### Work required
Transcribe each record word for word. Skip the images.

### Data
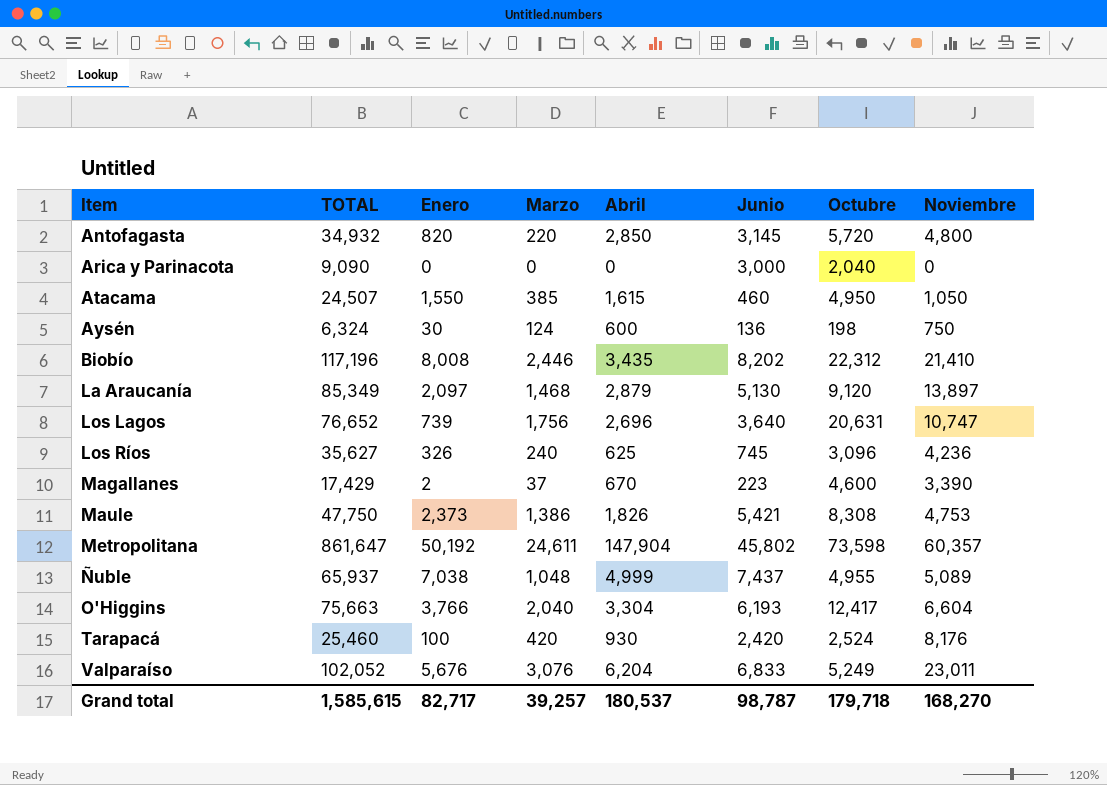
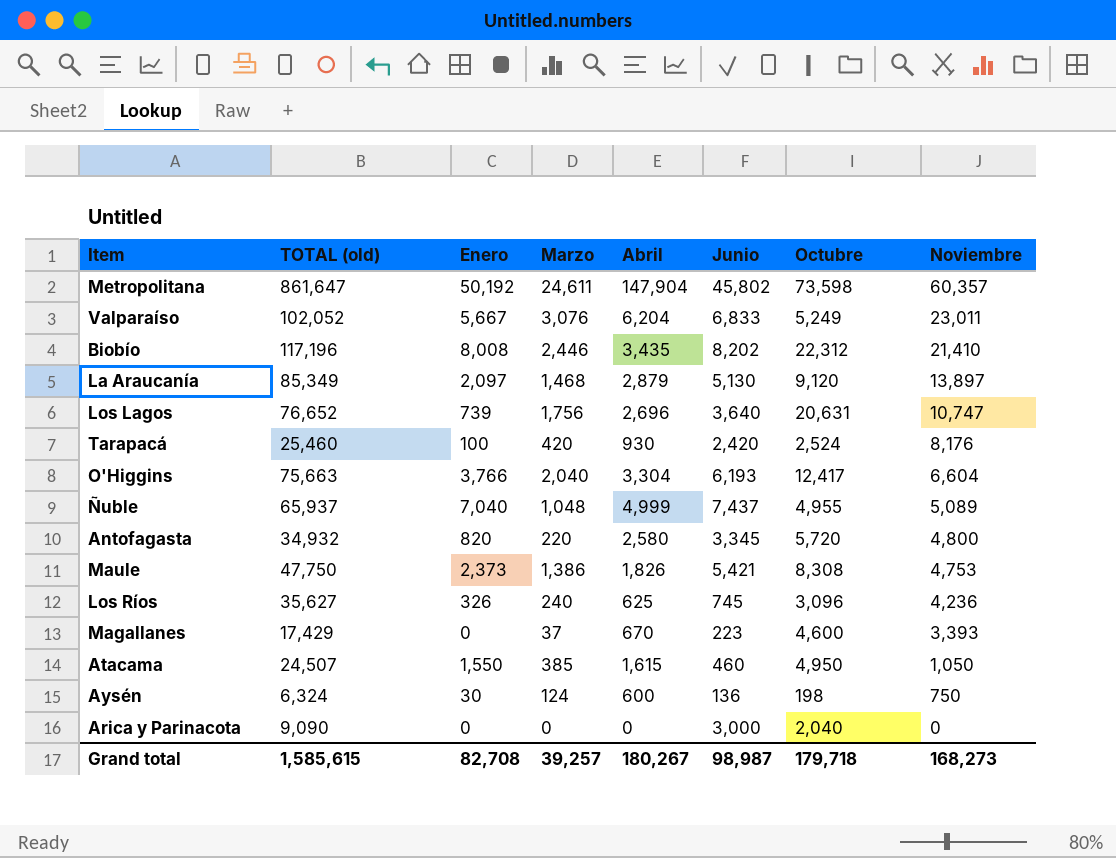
row order: Item ascending -> Noviembre descending
column name: TOTAL -> TOTAL (old)
Valparaíso | Enero: 5,676 -> 5,667
Ñuble | Enero: 7,038 -> 7,040
Antofagasta | Abril: 2,850 -> 2,580
Antofagasta | Junio: 3,145 -> 3,345
Magallanes | Enero: 2 -> 0
Magallanes | Noviembre: 3,390 -> 3,393
Grand total | Enero: 82,717 -> 82,708
Grand total | Abril: 180,537 -> 180,267
Grand total | Junio: 98,787 -> 98,987
Grand total | Noviembre: 168,270 -> 168,273

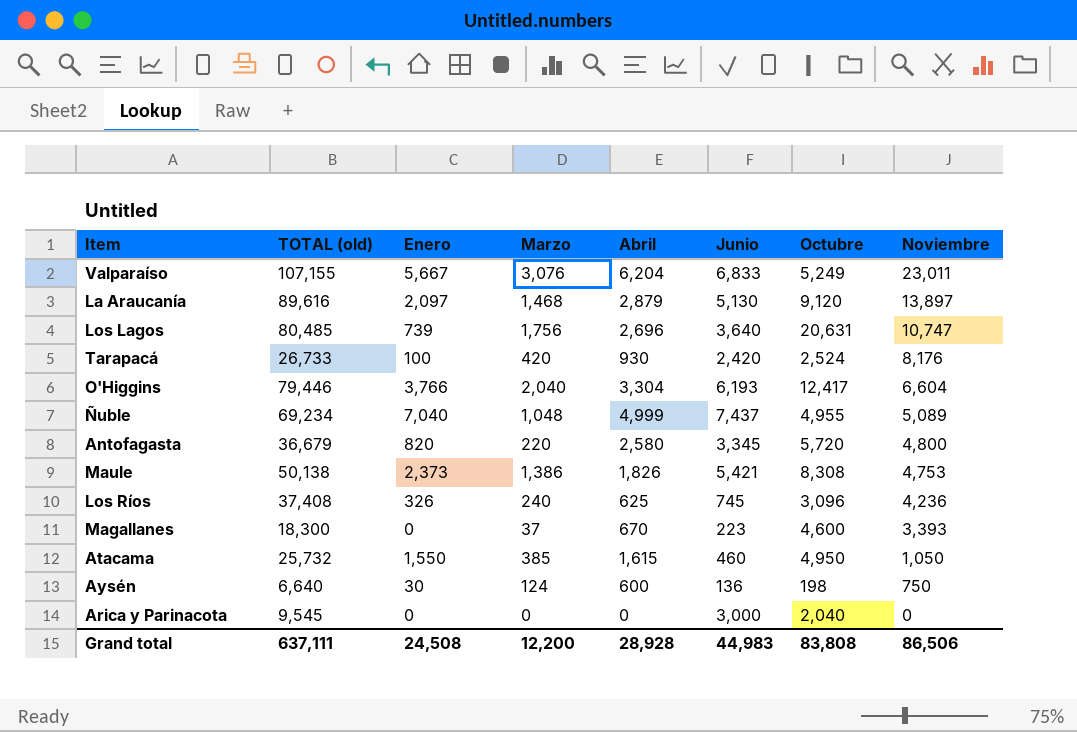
row Metropolitana: 861,647 | 50,192 | 24,611 | 147,904 | 45,802 | 73,598 | 60,357 -> none
row Biobío: 117,196 | 8,008 | 2,446 | 3,435 | 8,202 | 22,312 | 21,410 -> none
Valparaíso | TOTAL (old): 102,052 -> 107,155
La Araucanía | TOTAL (old): 85,349 -> 89,616
Los Lagos | TOTAL (old): 76,652 -> 80,485
Tarapacá | TOTAL (old): 25,460 -> 26,733
O'Higgins | TOTAL (old): 75,663 -> 79,446
Ñuble | TOTAL (old): 65,937 -> 69,234
Antofagasta | TOTAL (old): 34,932 -> 36,679
Maule | TOTAL (old): 47,750 -> 50,138
Los Ríos | TOTAL (old): 35,627 -> 37,408
Magallanes | TOTAL (old): 17,429 -> 18,300
Atacama | TOTAL (old): 24,507 -> 25,732
Aysén | TOTAL (old): 6,324 -> 6,640
Arica y Parinacota | TOTAL (old): 9,090 -> 9,545
Grand total | TOTAL (old): 1,585,615 -> 637,111
Grand total | Enero: 82,708 -> 24,508
Grand total | Marzo: 39,257 -> 12,200
Grand total | Abril: 180,267 -> 28,928
Grand total | Junio: 98,987 -> 44,983
Grand total | Octubre: 179,718 -> 83,808
Grand total | Noviembre: 168,273 -> 86,506

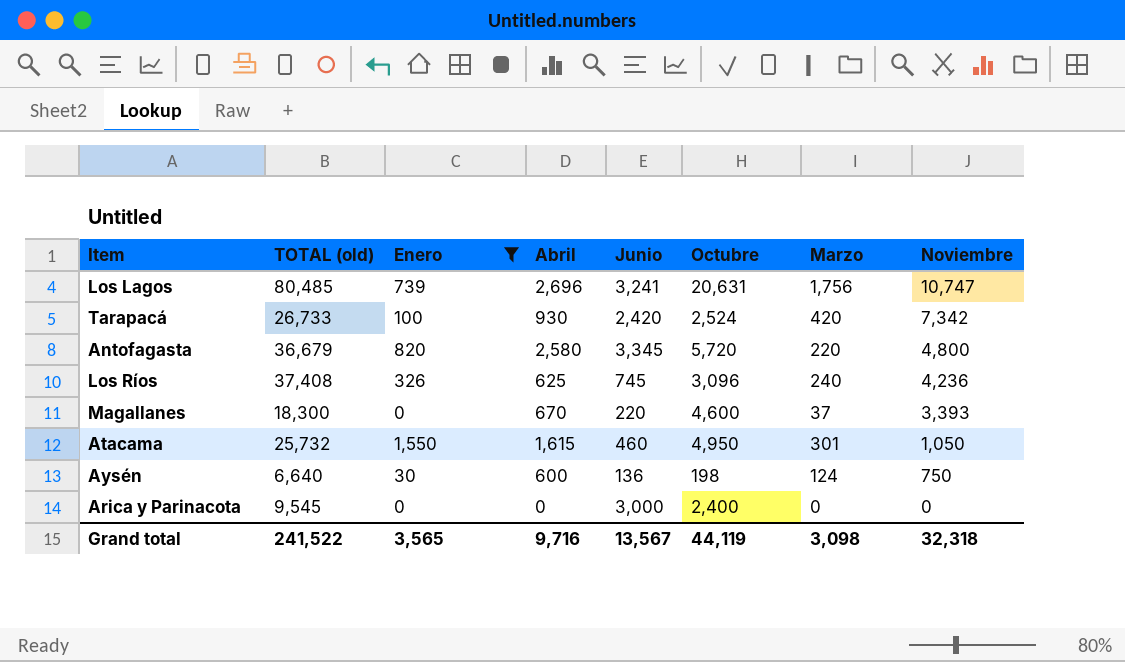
filter: none -> Enero <= 1,550
column Marzo | position: 4 -> 7
Los Lagos | Junio: 3,640 -> 3,241
Tarapacá | Noviembre: 8,176 -> 7,342
Magallanes | Junio: 223 -> 220
Atacama | Marzo: 385 -> 301
Arica y Parinacota | Octubre: 2,040 -> 2,400
Grand total | TOTAL (old): 637,111 -> 241,522
Grand total | Enero: 24,508 -> 3,565
Grand total | Abril: 28,928 -> 9,716
Grand total | Junio: 44,983 -> 13,567
Grand total | Octubre: 83,808 -> 44,119
Grand total | Marzo: 12,200 -> 3,098
Grand total | Noviembre: 86,506 -> 32,318

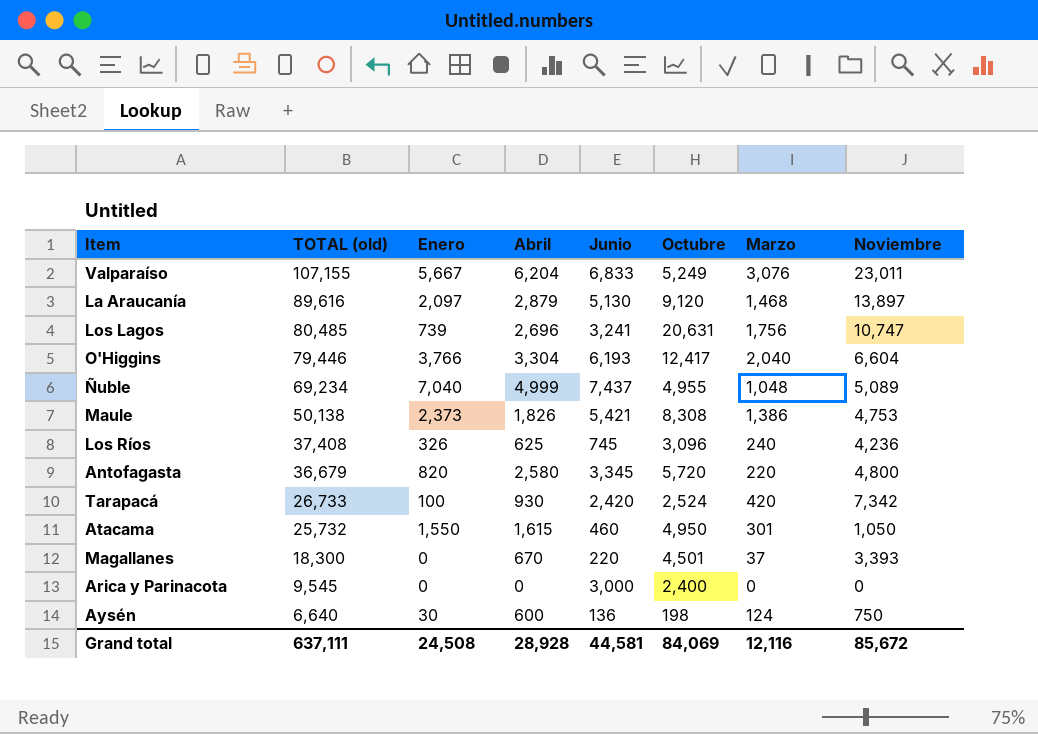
filter: Enero <= 1,550 -> none
row order: Noviembre descending -> TOTAL (old) descending
Magallanes | Octubre: 4,600 -> 4,501
Grand total | TOTAL (old): 241,522 -> 637,111
Grand total | Enero: 3,565 -> 24,508
Grand total | Abril: 9,716 -> 28,928
Grand total | Junio: 13,567 -> 44,581
Grand total | Octubre: 44,119 -> 84,069
Grand total | Marzo: 3,098 -> 12,116
Grand total | Noviembre: 32,318 -> 85,672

### Output below
row order: Item ascending -> Noviembre descending
column name: TOTAL -> TOTAL (old)
Valparaíso | Enero: 5,676 -> 5,667
Ñuble | Enero: 7,038 -> 7,040
Antofagasta | Abril: 2,850 -> 2,580
Antofagasta | Junio: 3,145 -> 3,345
Magallanes | Enero: 2 -> 0
Magallanes | Noviembre: 3,390 -> 3,393
Grand total | Enero: 82,717 -> 82,708
Grand total | Abril: 180,537 -> 180,267
Grand total | Junio: 98,787 -> 98,987
Grand total | Noviembre: 168,270 -> 168,273

row Metropolitana: 861,647 | 50,192 | 24,611 | 147,904 | 45,802 | 73,598 | 60,357 -> none
row Biobío: 117,196 | 8,008 | 2,446 | 3,435 | 8,202 | 22,312 | 21,410 -> none
Valparaíso | TOTAL (old): 102,052 -> 107,155
La Araucanía | TOTAL (old): 85,349 -> 89,616
Los Lagos | TOTAL (old): 76,652 -> 80,485
Tarapacá | TOTAL (old): 25,460 -> 26,733
O'Higgins | TOTAL (old): 75,663 -> 79,446
Ñuble | TOTAL (old): 65,937 -> 69,234
Antofagasta | TOTAL (old): 34,932 -> 36,679
Maule | TOTAL (old): 47,750 -> 50,138
Los Ríos | TOTAL (old): 35,627 -> 37,408
Magallanes | TOTAL (old): 17,429 -> 18,300
Atacama | TOTAL (old): 24,507 -> 25,732
Aysén | TOTAL (old): 6,324 -> 6,640
Arica y Parinacota | TOTAL (old): 9,090 -> 9,545
Grand total | TOTAL (old): 1,585,615 -> 637,111
Grand total | Enero: 82,708 -> 24,508
Grand total | Marzo: 39,257 -> 12,200
Grand total | Abril: 180,267 -> 28,928
Grand total | Junio: 98,987 -> 44,983
Grand total | Octubre: 179,718 -> 83,808
Grand total | Noviembre: 168,273 -> 86,506

filter: none -> Enero <= 1,550
column Marzo | position: 4 -> 7
Los Lagos | Junio: 3,640 -> 3,241
Tarapacá | Noviembre: 8,176 -> 7,342
Magallanes | Junio: 223 -> 220
Atacama | Marzo: 385 -> 301
Arica y Parinacota | Octubre: 2,040 -> 2,400
Grand total | TOTAL (old): 637,111 -> 241,522
Grand total | Enero: 24,508 -> 3,565
Grand total | Abril: 28,928 -> 9,716
Grand total | Junio: 44,983 -> 13,567
Grand total | Octubre: 83,808 -> 44,119
Grand total | Marzo: 12,200 -> 3,098
Grand total | Noviembre: 86,506 -> 32,318

filter: Enero <= 1,550 -> none
row order: Noviembre descending -> TOTAL (old) descending
Magallanes | Octubre: 4,600 -> 4,501
Grand total | TOTAL (old): 241,522 -> 637,111
Grand total | Enero: 3,565 -> 24,508
Grand total | Abril: 9,716 -> 28,928
Grand total | Junio: 13,567 -> 44,581
Grand total | Octubre: 44,119 -> 84,069
Grand total | Marzo: 3,098 -> 12,116
Grand total | Noviembre: 32,318 -> 85,672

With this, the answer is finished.